For a finite set, all the elements can be listed but in the case of an infinite set since as their name suggests they have an infinite number of elements, then we can’t write an explicit list of all elements, instead the set needs to be defined by a rule or a formula to specify its members.

The empty set, as its name suggests, is a set that has no elements, we note it by two braces with no elements inside or by the symbol.

Examples of sets:

The natural numbers $\mathbb{N}=\lbrace 0,1,2,3,4,... \rbrace$ .
The natural odd numbers $O=\lbrace 1,3,5,7,9,... \rbrace$ .
The natural even numbers $E=\lbrace 0,2,4,8,10,... \rbrace$ .
The prime number $P=\lbrace 2,3,5,7,11,... \rbrace$ .
The natural numbers between 147 and 506 $A=\lbrace 148,149,150,151,152,... \rbrace$ .

For the mathematical writing we define a set by stating the rules or properties that the elements satisfy, we note:

$A=\lbrace x\; : \; x \text{ satisfies the rule ... }\rbrace$ or $B=\lbrace x \; | \; x \text{ satisfies the property ...}\rbrace$

and we read: $A$ is the set containing every element $x$ that satisfies the rule …

or $B$ is the set of the elements $x$ such as $x$ satisfies the property …

Examples:

The natural numbers $N=\lbrace x : x\in\mathbb{N}\rbrace$ .
The natural odd numbers $O=\lbrace x \; | \; x=2k+1, k\in\mathbb{N}\rbrace$ .
The natural even numbers $E=\lbrace x \; : \; x=2k, k\in\mathbb{N}\rbrace$ .
The natural numbers between 147 and 506 $A=\lbrace x \; | \; 147<x<506, \; x\in\mathbb{N}\rbrace$ .
$B=\lbrace x \;: \; x=x^{2}, \; x\in\mathbb{N}\rbrace$ .

Relations between the sets:

Let’s suppose an object $o$ and two sets $A$ and $B$ .

If the object $o$ is an element or an item of the set $A$ (or in other terms: if $A$ contains $o$ ) then we note $o\in A$ .

If every element of $A$ is contained in $B$ (or in other terms if any element of $A$ is an element of $B$ ), then we say that $A$ is a subset of $B$ or we can say $A$ is included in $B$ and we note $A\subseteq B$ .

Examples:

1- $A$ and $B$ are two set defined as follow:

$A=\lbrace 14,5,3,100,2\rbrace$ & $B=\lbrace 25,14,38,17,5,3,0,158,128,66,100,31,38,2\rbrace$ , we have all the elements of $A$ are also elements of be and therefore $A$ is a subset of $B$ : $A\subseteq B$ ;

2- $\mathbb{N}\subseteq \mathbb{Z}$ ;

$\mathbb{Z}\subseteq \mathbb{Q}$ ;

$\mathbb{Q}\subseteq \mathbb{R}$

Note that this relation of inclusion is transitive, meaning that if $A$ is a subset of $B$ and if $B$ is a subset of $C$ , then $A$ is a subset of $C$ .

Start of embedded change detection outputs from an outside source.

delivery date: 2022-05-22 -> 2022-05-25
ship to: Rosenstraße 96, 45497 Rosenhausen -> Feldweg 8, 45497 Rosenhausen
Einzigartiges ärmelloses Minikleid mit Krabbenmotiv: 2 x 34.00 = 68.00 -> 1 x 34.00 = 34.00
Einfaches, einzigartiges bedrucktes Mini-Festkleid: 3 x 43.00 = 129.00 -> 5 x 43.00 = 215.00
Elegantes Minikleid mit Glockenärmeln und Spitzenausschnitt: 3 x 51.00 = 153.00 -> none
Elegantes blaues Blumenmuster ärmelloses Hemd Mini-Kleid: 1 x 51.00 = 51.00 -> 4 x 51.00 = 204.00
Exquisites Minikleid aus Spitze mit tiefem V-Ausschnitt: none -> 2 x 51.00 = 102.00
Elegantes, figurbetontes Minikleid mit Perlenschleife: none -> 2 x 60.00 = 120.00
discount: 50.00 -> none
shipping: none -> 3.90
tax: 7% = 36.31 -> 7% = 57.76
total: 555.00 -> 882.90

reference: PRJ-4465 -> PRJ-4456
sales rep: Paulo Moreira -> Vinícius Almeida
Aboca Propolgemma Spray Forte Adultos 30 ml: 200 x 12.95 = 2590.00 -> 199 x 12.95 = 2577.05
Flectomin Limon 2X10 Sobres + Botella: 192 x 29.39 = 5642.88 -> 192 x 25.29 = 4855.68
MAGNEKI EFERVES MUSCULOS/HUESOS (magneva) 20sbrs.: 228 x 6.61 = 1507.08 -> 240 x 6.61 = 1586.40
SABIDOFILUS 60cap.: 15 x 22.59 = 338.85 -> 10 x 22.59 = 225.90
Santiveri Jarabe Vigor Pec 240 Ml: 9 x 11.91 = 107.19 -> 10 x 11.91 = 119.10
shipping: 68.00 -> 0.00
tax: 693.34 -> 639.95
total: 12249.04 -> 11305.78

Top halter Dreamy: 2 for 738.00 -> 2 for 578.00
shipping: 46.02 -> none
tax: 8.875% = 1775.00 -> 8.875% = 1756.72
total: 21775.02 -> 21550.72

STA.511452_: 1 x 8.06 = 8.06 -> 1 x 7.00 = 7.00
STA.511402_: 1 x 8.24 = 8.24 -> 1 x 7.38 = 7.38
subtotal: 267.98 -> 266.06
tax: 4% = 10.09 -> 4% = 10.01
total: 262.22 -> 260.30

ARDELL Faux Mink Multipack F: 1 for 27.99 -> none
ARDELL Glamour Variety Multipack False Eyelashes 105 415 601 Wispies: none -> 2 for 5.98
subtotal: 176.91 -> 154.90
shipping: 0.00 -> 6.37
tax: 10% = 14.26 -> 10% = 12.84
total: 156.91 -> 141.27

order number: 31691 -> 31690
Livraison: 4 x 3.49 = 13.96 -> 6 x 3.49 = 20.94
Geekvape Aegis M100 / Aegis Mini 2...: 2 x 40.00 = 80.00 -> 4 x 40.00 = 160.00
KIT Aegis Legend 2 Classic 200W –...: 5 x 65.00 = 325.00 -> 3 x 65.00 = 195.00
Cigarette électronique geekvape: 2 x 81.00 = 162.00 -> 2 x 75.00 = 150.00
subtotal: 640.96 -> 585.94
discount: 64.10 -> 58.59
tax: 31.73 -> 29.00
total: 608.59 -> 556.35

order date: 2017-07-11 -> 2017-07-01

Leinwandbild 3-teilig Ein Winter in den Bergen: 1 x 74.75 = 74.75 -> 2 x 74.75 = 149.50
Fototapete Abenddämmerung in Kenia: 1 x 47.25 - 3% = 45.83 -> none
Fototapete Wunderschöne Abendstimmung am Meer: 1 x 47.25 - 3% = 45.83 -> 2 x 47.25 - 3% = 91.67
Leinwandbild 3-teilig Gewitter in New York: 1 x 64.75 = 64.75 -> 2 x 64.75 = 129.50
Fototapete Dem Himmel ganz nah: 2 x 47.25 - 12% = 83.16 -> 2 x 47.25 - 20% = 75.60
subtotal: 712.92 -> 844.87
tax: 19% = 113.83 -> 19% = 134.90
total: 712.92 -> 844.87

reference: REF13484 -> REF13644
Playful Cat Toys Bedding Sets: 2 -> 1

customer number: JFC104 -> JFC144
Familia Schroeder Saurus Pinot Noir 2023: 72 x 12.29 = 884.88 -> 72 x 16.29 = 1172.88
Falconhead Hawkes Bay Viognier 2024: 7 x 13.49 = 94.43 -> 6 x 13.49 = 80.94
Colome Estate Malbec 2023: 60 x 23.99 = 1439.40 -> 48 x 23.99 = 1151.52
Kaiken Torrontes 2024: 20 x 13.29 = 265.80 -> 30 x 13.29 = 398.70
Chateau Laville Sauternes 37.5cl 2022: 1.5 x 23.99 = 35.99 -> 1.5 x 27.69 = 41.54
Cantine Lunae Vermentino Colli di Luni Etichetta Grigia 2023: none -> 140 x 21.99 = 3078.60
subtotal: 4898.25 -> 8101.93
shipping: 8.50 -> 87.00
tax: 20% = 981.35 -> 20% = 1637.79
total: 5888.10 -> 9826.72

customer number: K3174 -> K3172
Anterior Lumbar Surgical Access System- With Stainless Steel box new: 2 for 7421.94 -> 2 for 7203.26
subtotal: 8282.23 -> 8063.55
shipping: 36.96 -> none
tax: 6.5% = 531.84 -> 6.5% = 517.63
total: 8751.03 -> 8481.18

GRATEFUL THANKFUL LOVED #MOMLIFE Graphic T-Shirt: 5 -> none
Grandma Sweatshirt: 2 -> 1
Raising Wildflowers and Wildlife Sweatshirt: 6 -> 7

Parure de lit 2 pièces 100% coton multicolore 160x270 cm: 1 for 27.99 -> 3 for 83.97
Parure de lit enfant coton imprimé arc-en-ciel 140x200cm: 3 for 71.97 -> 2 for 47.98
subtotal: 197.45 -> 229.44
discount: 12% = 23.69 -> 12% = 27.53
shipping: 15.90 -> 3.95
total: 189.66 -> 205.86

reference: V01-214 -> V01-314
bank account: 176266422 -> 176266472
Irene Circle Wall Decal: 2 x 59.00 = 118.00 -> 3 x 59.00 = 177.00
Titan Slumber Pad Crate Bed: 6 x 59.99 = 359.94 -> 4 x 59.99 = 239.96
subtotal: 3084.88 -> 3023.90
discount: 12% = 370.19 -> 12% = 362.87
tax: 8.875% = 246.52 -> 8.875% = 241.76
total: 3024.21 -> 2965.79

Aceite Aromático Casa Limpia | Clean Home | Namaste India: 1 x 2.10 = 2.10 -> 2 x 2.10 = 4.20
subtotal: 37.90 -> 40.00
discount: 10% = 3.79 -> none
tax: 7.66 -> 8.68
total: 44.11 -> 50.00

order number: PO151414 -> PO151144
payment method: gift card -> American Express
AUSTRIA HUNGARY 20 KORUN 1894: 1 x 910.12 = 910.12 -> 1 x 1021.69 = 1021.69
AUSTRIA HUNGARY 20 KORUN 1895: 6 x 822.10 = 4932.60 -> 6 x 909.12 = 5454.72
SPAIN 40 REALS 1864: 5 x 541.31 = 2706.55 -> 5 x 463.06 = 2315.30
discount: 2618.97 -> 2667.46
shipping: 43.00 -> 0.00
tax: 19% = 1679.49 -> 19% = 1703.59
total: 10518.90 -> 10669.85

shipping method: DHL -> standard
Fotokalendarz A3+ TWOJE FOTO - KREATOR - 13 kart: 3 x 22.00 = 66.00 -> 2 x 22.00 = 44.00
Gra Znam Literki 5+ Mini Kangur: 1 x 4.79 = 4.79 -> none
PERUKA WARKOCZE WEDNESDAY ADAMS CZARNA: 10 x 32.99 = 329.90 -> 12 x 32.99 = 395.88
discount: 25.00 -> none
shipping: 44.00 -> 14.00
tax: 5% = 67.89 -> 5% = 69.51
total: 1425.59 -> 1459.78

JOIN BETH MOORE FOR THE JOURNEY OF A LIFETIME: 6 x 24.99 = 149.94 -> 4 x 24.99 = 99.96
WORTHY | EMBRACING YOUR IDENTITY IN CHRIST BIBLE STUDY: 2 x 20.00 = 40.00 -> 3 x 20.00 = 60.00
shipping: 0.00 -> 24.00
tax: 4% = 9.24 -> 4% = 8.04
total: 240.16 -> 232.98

Example: we have $\mathbb{N}\subseteq \mathbb{Z}$ and we have $\mathbb{Z}\subseteq \mathbb{Q}$ and we have $\mathbb{Q}\subseteq \mathbb{R}$ , therefore, $\mathbb{N}\subseteq \mathbb{R}$ i.e., the set of natural numbers is a subset of the set of real numbers.

Operations on sets

In Set theory, it is possible to do operations on sets, there are many possible operations, here is a list of the main operations on sets:

The union of sets:

The union of $A$ and $B$ is the set containing both elements from $A$ and $B$ (including the elements that belong to both $A$ and $B$ ), we note $A\cup B$ and we read $A$ union $B$ .

Mathematically we write: $A\cup B=\lbrace x \; : \; x \in A, \text{ or } x \in B\rbrace$ .

Example: let $A$ and $B$ be defined as follow: $A=\lbrace 1,2,3,5,7,10\rbrace$ ; $B=\lbrace 0,2,4,6,8,10\rbrace$ .

The union of $A$ and $B$ is the set $A\cup B=\lbrace 0,1,2,3,4,5,6,7,8,10\rbrace$ .

The intersection of sets:

The intersection of $A$ and $B$ is the set containing only the elements that belong to both sets $A$ and $B$ . We note $A\cap B$ and we read The intersection of $A$ and $B$ or the intersection of $A$ with $B$ .

Mathematically we write: $A\cap B=\lbrace x \; : \; x \in A, \text{ and } x \in B\rbrace$ .

Example: let $A$ and $B$ be defined as follow: $A=\lbrace 1,2,3,5,7,10\rbrace$ ; $B=\lbrace 0,2,4,6,8,10\rbrace$ .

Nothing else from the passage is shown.